What to produce: Among the records below, find the lines that hold the word "background" and report how many there are, with no other words.

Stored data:
########################################
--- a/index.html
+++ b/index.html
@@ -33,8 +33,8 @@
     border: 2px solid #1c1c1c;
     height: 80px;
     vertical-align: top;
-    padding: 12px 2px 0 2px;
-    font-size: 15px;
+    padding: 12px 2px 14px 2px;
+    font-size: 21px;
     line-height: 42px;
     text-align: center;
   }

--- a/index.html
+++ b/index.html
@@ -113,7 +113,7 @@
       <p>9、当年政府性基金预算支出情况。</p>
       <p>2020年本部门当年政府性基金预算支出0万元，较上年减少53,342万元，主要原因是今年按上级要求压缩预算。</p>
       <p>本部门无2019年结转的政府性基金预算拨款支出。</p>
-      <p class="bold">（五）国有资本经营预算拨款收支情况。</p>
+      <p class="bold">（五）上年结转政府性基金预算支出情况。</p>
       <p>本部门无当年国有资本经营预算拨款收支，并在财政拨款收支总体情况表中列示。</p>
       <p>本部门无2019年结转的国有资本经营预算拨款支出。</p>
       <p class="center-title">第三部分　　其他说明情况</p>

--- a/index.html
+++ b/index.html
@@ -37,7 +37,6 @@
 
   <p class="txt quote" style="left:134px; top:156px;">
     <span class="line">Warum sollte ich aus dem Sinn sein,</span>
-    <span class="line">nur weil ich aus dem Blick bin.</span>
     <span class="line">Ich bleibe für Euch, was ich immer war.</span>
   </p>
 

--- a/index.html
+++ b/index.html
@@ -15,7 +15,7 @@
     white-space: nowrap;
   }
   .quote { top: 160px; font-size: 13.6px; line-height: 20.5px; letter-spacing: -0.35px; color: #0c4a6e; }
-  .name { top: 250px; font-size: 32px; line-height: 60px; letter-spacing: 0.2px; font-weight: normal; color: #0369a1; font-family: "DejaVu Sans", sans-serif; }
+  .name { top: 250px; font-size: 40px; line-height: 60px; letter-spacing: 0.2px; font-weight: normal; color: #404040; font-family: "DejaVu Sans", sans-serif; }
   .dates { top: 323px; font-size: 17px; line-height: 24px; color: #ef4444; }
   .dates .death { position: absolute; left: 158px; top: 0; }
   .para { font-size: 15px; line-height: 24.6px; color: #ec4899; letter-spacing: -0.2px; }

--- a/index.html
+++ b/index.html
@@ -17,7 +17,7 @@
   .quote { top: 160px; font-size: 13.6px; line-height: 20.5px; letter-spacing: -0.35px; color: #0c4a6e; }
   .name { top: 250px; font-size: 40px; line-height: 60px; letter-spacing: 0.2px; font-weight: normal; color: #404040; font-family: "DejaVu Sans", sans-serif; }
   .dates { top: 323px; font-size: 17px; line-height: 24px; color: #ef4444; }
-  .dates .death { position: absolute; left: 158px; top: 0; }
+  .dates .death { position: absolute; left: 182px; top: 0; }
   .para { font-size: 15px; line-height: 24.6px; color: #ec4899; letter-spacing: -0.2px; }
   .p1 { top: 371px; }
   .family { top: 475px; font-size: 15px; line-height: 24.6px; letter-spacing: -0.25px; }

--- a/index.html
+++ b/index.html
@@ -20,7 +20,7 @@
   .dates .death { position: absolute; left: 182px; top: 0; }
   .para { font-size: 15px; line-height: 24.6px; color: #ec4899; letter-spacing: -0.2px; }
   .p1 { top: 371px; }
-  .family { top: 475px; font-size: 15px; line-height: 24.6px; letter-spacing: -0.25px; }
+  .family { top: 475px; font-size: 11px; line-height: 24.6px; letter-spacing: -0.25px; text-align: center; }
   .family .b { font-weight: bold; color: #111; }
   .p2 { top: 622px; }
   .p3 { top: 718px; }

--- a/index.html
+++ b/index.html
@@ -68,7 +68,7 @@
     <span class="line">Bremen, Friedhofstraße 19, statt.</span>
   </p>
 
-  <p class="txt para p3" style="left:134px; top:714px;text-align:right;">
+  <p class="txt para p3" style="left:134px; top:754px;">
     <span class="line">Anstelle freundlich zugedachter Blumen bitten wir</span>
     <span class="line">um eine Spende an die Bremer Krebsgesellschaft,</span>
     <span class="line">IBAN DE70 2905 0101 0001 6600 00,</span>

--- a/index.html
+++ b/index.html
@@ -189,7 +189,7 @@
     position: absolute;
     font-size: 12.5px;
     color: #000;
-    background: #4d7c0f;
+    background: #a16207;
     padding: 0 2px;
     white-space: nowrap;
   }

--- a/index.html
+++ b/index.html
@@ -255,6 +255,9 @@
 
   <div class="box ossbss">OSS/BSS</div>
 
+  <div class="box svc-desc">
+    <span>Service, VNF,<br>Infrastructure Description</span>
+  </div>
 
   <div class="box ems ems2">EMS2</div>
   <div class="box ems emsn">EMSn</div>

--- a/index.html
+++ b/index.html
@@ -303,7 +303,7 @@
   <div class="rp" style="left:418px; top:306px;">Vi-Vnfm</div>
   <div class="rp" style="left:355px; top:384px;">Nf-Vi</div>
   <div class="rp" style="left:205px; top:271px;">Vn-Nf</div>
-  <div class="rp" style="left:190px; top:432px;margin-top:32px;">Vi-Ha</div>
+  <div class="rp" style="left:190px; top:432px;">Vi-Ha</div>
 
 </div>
########################################
Expected output: 2